[Extracted entries — start]

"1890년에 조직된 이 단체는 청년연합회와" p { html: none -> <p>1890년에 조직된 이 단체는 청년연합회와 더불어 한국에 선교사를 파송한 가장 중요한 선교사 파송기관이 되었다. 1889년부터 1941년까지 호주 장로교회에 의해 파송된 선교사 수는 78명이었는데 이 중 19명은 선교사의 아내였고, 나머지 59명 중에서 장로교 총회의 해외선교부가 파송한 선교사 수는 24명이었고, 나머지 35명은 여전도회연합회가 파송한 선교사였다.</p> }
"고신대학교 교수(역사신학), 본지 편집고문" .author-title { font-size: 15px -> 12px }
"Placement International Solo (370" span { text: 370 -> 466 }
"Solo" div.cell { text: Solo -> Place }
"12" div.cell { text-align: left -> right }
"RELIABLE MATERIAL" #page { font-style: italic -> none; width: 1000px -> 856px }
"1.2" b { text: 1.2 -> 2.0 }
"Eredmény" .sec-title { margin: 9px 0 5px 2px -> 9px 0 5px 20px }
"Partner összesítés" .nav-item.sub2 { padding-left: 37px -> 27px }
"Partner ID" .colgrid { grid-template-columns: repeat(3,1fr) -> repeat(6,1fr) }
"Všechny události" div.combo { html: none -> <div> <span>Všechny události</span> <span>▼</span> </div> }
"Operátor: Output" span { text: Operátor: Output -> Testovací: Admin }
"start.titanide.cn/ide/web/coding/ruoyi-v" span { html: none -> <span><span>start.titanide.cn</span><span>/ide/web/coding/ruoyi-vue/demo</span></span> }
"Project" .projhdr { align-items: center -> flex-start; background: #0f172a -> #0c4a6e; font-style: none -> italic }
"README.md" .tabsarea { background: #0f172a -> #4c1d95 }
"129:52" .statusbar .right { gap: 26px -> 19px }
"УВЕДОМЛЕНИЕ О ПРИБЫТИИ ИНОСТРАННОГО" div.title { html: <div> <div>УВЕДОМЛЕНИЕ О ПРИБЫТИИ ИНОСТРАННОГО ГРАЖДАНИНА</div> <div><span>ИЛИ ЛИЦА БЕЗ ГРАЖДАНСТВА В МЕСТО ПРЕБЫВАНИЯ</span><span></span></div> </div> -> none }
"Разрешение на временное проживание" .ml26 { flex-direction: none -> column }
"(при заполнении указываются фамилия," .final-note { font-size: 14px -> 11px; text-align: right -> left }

[Extracted entries — finish]

The output must consist solely of the lines from the one containing "html: <div> <div>УВЕДОМЛЕНИЕ" through the end of the listing, unaltered.

"УВЕДОМЛЕНИЕ О ПРИБЫТИИ ИНОСТРАННОГО" div.title { html: <div> <div>УВЕДОМЛЕНИЕ О ПРИБЫТИИ ИНОСТРАННОГО ГРАЖДАНИНА</div> <div><span>ИЛИ ЛИЦА БЕЗ ГРАЖДАНСТВА В МЕСТО ПРЕБЫВАНИЯ</span><span></span></div> </div> -> none }
"Разрешение на временное проживание" .ml26 { flex-direction: none -> column }
"(при заполнении указываются фамилия," .final-note { font-size: 14px -> 11px; text-align: right -> left }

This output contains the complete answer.